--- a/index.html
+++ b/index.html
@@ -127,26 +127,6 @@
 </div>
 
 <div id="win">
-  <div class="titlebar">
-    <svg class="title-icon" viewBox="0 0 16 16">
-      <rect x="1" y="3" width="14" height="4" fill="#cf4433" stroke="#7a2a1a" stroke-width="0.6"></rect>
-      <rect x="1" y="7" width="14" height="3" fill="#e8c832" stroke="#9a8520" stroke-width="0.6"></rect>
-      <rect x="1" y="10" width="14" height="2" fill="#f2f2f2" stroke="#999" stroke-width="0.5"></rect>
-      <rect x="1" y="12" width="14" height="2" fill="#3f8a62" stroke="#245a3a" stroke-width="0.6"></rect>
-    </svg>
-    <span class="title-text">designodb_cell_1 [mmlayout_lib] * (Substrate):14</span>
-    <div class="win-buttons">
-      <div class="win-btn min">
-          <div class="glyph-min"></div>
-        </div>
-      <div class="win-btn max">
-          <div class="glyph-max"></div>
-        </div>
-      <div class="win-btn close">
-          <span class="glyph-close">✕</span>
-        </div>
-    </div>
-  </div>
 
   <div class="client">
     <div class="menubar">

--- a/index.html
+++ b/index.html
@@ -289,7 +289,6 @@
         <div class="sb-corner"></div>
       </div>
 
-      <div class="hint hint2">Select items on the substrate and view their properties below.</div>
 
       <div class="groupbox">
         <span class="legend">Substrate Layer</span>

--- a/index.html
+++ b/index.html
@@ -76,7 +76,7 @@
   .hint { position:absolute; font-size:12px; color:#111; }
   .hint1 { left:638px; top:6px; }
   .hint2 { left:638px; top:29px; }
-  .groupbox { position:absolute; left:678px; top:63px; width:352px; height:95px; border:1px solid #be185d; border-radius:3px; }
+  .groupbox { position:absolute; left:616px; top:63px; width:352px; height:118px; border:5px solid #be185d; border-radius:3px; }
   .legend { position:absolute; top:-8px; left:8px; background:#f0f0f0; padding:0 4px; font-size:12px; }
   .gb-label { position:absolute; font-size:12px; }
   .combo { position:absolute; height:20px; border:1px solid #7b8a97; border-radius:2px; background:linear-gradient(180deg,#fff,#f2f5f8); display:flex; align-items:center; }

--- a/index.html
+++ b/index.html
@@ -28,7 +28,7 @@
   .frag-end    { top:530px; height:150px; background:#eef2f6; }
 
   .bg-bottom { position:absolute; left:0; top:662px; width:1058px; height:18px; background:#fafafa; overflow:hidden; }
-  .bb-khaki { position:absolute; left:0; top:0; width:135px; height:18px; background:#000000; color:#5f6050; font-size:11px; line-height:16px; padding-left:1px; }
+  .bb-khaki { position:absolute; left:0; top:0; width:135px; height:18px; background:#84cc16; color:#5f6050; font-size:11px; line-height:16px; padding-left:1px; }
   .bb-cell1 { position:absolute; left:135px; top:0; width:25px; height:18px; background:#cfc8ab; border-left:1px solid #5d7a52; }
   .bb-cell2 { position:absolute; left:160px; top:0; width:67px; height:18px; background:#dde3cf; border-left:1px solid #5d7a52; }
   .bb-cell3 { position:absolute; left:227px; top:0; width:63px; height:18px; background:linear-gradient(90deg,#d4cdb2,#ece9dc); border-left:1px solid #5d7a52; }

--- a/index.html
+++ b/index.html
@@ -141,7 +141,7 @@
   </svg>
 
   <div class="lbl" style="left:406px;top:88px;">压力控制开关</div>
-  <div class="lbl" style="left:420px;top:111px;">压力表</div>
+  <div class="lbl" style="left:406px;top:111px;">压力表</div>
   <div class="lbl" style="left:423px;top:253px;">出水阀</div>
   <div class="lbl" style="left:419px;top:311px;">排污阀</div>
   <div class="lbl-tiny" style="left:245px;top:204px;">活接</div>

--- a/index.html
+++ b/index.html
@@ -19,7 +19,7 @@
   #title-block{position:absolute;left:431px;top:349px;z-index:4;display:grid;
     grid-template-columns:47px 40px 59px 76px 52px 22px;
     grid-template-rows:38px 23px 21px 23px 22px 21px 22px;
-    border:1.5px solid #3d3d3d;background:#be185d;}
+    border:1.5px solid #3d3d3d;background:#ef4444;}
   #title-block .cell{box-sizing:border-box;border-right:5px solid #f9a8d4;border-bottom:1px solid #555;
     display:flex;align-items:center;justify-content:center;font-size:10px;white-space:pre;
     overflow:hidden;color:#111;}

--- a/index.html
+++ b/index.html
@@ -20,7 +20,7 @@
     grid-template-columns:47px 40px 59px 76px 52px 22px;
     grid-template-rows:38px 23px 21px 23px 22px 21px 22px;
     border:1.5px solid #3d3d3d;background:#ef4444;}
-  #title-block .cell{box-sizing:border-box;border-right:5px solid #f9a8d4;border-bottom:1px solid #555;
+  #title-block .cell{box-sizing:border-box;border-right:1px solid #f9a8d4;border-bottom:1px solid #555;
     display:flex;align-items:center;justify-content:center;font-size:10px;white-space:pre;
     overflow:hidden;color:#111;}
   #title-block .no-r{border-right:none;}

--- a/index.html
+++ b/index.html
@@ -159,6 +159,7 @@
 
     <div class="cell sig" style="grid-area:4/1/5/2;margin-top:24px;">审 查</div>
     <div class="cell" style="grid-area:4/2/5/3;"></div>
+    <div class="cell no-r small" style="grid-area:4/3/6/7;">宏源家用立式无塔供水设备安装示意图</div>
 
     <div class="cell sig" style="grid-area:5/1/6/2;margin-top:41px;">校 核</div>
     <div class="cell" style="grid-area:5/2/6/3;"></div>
########################################
#### Task
In the listing above, locate the line containing "position:absolute; top:-8px; left:8px;" and the line containing "position:absolute; left:160px; top:0;". Transcribe those two lines and everything between them, exactly as written.

#### Solution to the exercise
   .legend { position:absolute; top:-8px; left:8px; background:#f0f0f0; padding:0 4px; font-size:12px; }
   .gb-label { position:absolute; font-size:12px; }
   .combo { position:absolute; height:20px; border:1px solid #7b8a97; border-radius:2px; background:linear-gradient(180deg,#fff,#f2f5f8); display:flex; align-items:center; }

--- a/index.html
+++ b/index.html
@@ -28,7 +28,7 @@
   .frag-end    { top:530px; height:150px; background:#eef2f6; }
 
   .bg-bottom { position:absolute; left:0; top:662px; width:1058px; height:18px; background:#fafafa; overflow:hidden; }
-  .bb-khaki { position:absolute; left:0; top:0; width:135px; height:18px; background:#000000; color:#5f6050; font-size:11px; line-height:16px; padding-left:1px; }
+  .bb-khaki { position:absolute; left:0; top:0; width:135px; height:18px; background:#84cc16; color:#5f6050; font-size:11px; line-height:16px; padding-left:1px; }
   .bb-cell1 { position:absolute; left:135px; top:0; width:25px; height:18px; background:#cfc8ab; border-left:1px solid #5d7a52; }
   .bb-cell2 { position:absolute; left:160px; top:0; width:67px; height:18px; background:#dde3cf; border-left:1px solid #5d7a52; }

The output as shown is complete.